Strange Entries in Likert Scales for DETE survey data


I wanted to add some extra analysis to my Clean and Analyze Employee Exit Surveys project. I was going to use the Chi Squared method to analyze the answers to the survey questions and see if there was a correlation between resignations and any individual factors. Most of the survey columns have entries that are “SD, D, N, A, SA” which I reasoned was a Likert Scale of (Strongly) Agree/Disagree and Neutral. But about 10% of the rows have ‘M’ as an entry and I cannot for the life of me figure out why. I thought maybe it could be ‘Missing’, but there are plenty on NaN values in there as well. I looked through the data documentation and I couldn’t find any relevant information.
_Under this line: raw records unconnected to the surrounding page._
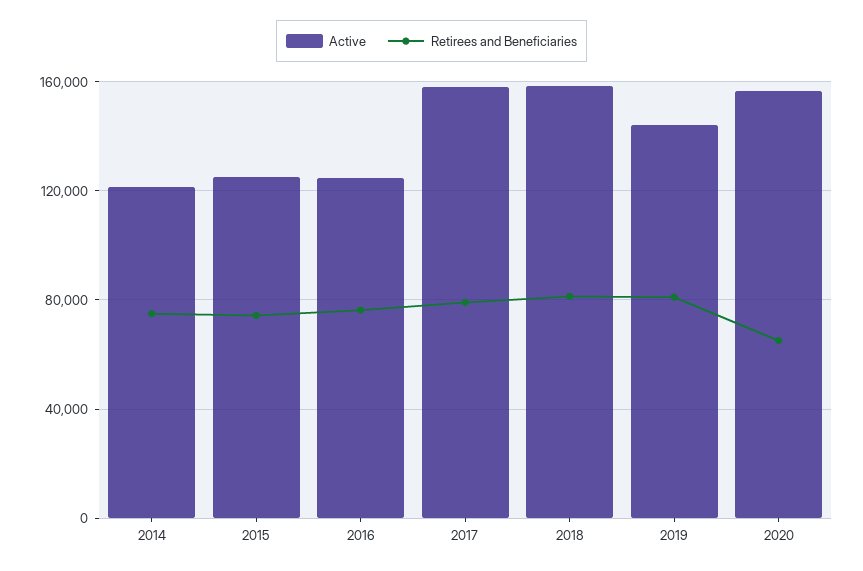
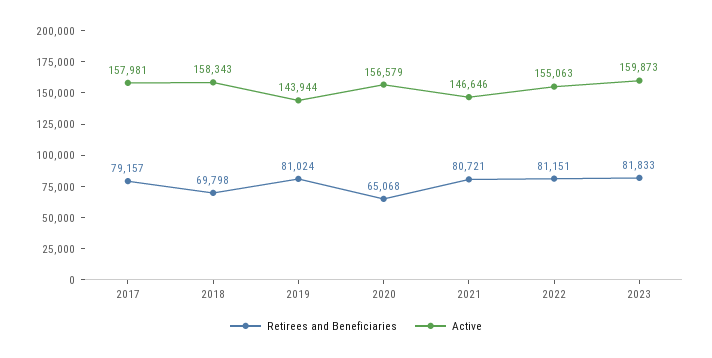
Active, 2014: 120000 -> none
Retirees and Beneficiaries, 2014: 75000 -> none
Active, 2015: 125000 -> none
Retirees and Beneficiaries, 2015: 75000 -> none
Active, 2016: 125000 -> none
Retirees and Beneficiaries, 2016: 75000 -> none
Retirees and Beneficiaries, 2018: 80000 -> 69798
Retirees and Beneficiaries, 2021: none -> 80721
Active, 2021: none -> 146646
Retirees and Beneficiaries, 2022: none -> 81151
Active, 2022: none -> 155063
Retirees and Beneficiaries, 2023: none -> 81833
Active, 2023: none -> 159873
Does anyone have any thoughts here?

Excellent question!

Unfortunately, if the source of the data doesn’t explain this it would be difficult to figure out what that M could be.
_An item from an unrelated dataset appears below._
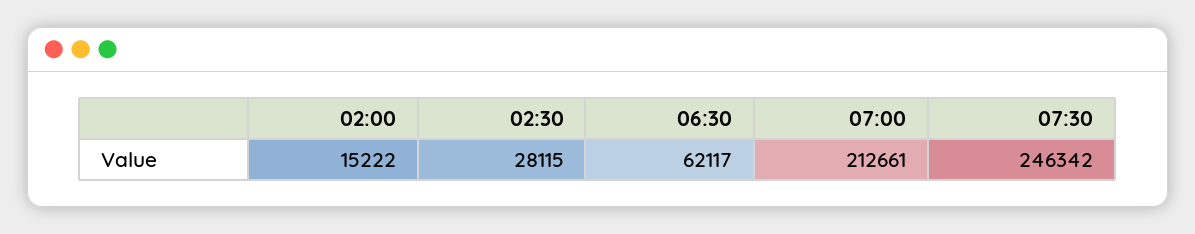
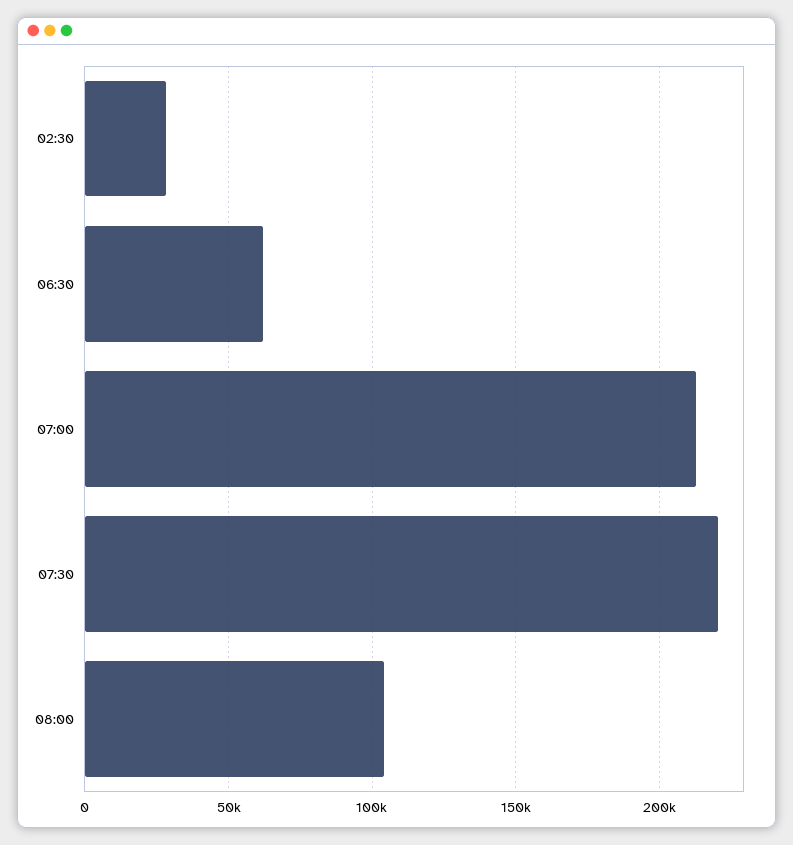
02:00: 15222 -> none
07:30: 246342 -> 220000
08:00: none -> 105000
As per me, most likely M means Missing. That is, the individual did not select an option. The NaN values, however, correspond to N/A that is Not Applicable/Available. I am basing this on the source of the data. The data doesn’t contain NaN's for those columns. It contains N/A and the two can be different.

This isn’t to say that N/A makes sense for those columns necessarily. There are ALWAYS interpretation issues with data collection and subsequent analysis. Since we don’t have more information on the data collection, I don’t think we can do much.

The project treats N/A's as NaNs, I think, so you can either work with that consideration and include M as part of those NaNs. Or you can download the data separately and work through it based on what makes more sense to you.